Wednesday, August 17, 2016

Dog-Day Ennui


"Lassitude" also came to mind when I started to write this post, very late last night. I love the sound of that word - lassitude, can you feel it roll off your tongue? - and it's perfect for this feeling. One of the reasons I love language - there's almost always a word for what I'm feeling, and almost always a perfect word.

I'm not sure what it is. Call it ennui.  Call it lassitude. Call it laziness. Call it writer's block. Call it a case of The Summertime Blues. Whatever it is, it has engulfed me, and I feel like I can't really find the enthusiasm or focus to do anything other than the occasional workout at the gym; otherwise, I'm sitting in front of the computer and playing Elvenar (which is a really fun game, by the way, if you're into being an elf, a la Tolkien), or sitting in the backyard with my iced tea, staring at the hazy sun as it beats a slow path from east to west during these dog days of the end of summer.  I feel like the girl in Edward Hooper's painting, "11 A.M.," sitting staring out the window in nothing but my shoes, waiting for something to happen.

EDWARD HOPPER’S “11 A.M.,” 1926


Just sitting there, waiting for it to be noon. Waiting for something to happen. Waiting for someone.... And while I love Hopper, I don't want to be one of his paintings. They're....bleak.

When I started all of this, first Persephone's Pen, Ltd., then Sally-Cat Content, Inc., and finally, the umbrella of GoddessVox, Inc., my dreams were huge. I wanted to not only write for people, I wanted to make my companies successful enough for us to be able to hire and train other women in recovery, so that we could help them acquire marketable skills and move on to a real job with a real paycheck. To help them break the cycle, to help them get to the point where they can take care of themselves and their families as the independent, capable, self-reliant human beings that they are. And my writing; I wanted to share ideas, I wanted to make a difference

As it stands at 11 A.M. on August 17, 2016, I have accomplished none of that. My writing, when I get any done, is either pointless advertising copy or corporate blog posts. I have a client with Persephone's Pen that regularly orders erotica, but it's been like pulling teeth for me to sit down and write anything of quality, anything that I'd be willing to actually charge for. I don't charge much - this guy's paying me a penny a word, which is 1/4 of what I earn writing ad copy and blogs (but he's been with me from the very beginning) - but I do take pride in my work, and if it sucks, I'm not letting anybody else even read it, let alone pay for it. He depends on me for quality, for character development. My erotica is the furthest thing from porn that you will ever read. It's hot, yup, but it's also meaningful.

Except lately. Lately, all I want to do is sit in the yard with a glass of peach iced tea and watch the sun move from east to west, wait for the fall. I feel like I'll be better when this oppressive heat and humidity is finally gone and the clear, crisp days of autumn are upon us.
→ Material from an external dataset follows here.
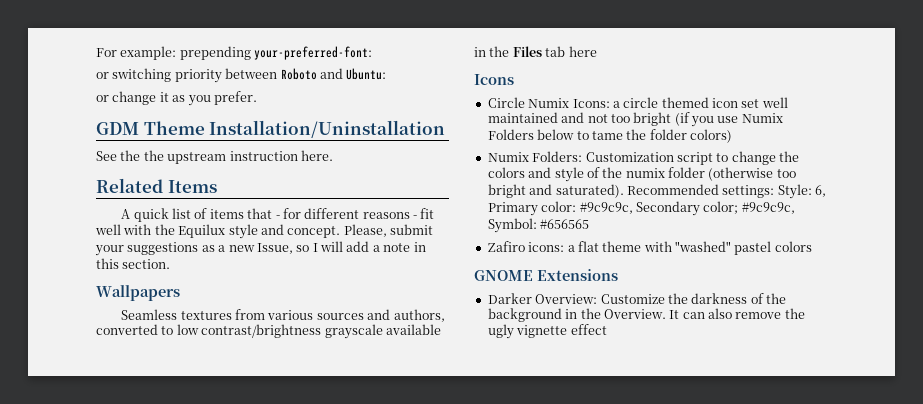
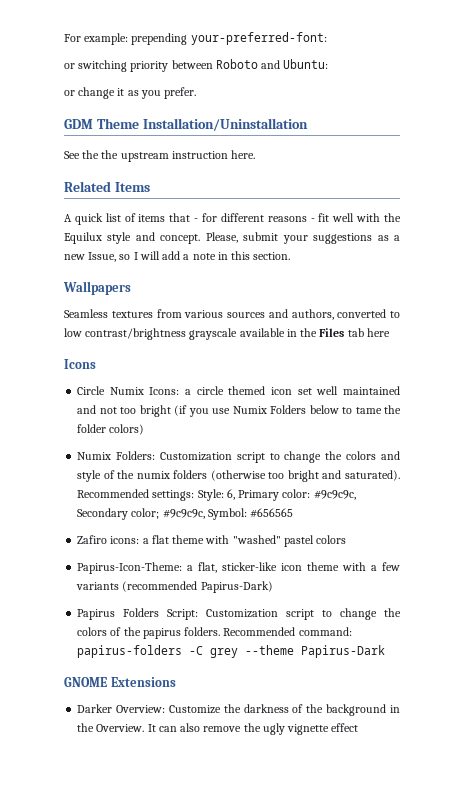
[668,167,705,178] folder -> [173,470,208,479] folders
(812, 246) none -> [77,562,401,574] [76,581,273,593] [77,608,402,620] [77,627,352,639] [77,645,386,658] // Papirus-Icon-Theme: a flat, sticker-like icon theme with a few variants (recommended Papirus-Dark) // Papirus Folders Script: Customization script to change the colors of the papirus folders. Recommended command: papirus-folders -C grey --theme Papirus-Dark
I'm not exactly depressed, not in the clinical sense. I just don't have any motivation.

Granted, there have been a lot of giant upheavals in my personal life lately, some of them overwhelming. But, as that well-known sage "They" is oft-quoted, "It's always something." "They" also say, "This too shall pass," not to mention, "One day at a time," and "Keep it simple, stupid." (Keep It Simple, Stupid, that's KISS, get it? Huh? Get it?) "They" have quite the pithy way with words. "They" can also be a pain in my ass.


Since I can't seem to "shake it off" like I usually do, I'm going to, for once, lean on Herr Nietzsche for encouragement. Perhaps this period of ennui is meant to give me time to dig deeper, deeper than I've ever gone, and come up with what's next to move the whole thing forward. "They" are fond of saying, "God (or the Goddess) will do for you what you cannot do for yourself." And I tend to believe that's true. But I also tend to believe in the other side of that - "God/the Goddess helps those that help themselves." In other words, God/the Goddess isn't going to do it for you if He or She deems you fit to take care of your own business.

So, I'll sit in the yard some and watch summer turn to autumn. I'll sip my peach tea, write some blogs, take on the occasional project, and do some serious drinking from my innermost fountain. It's never failed me in the past. 

Here's to the full moon tomorrow night.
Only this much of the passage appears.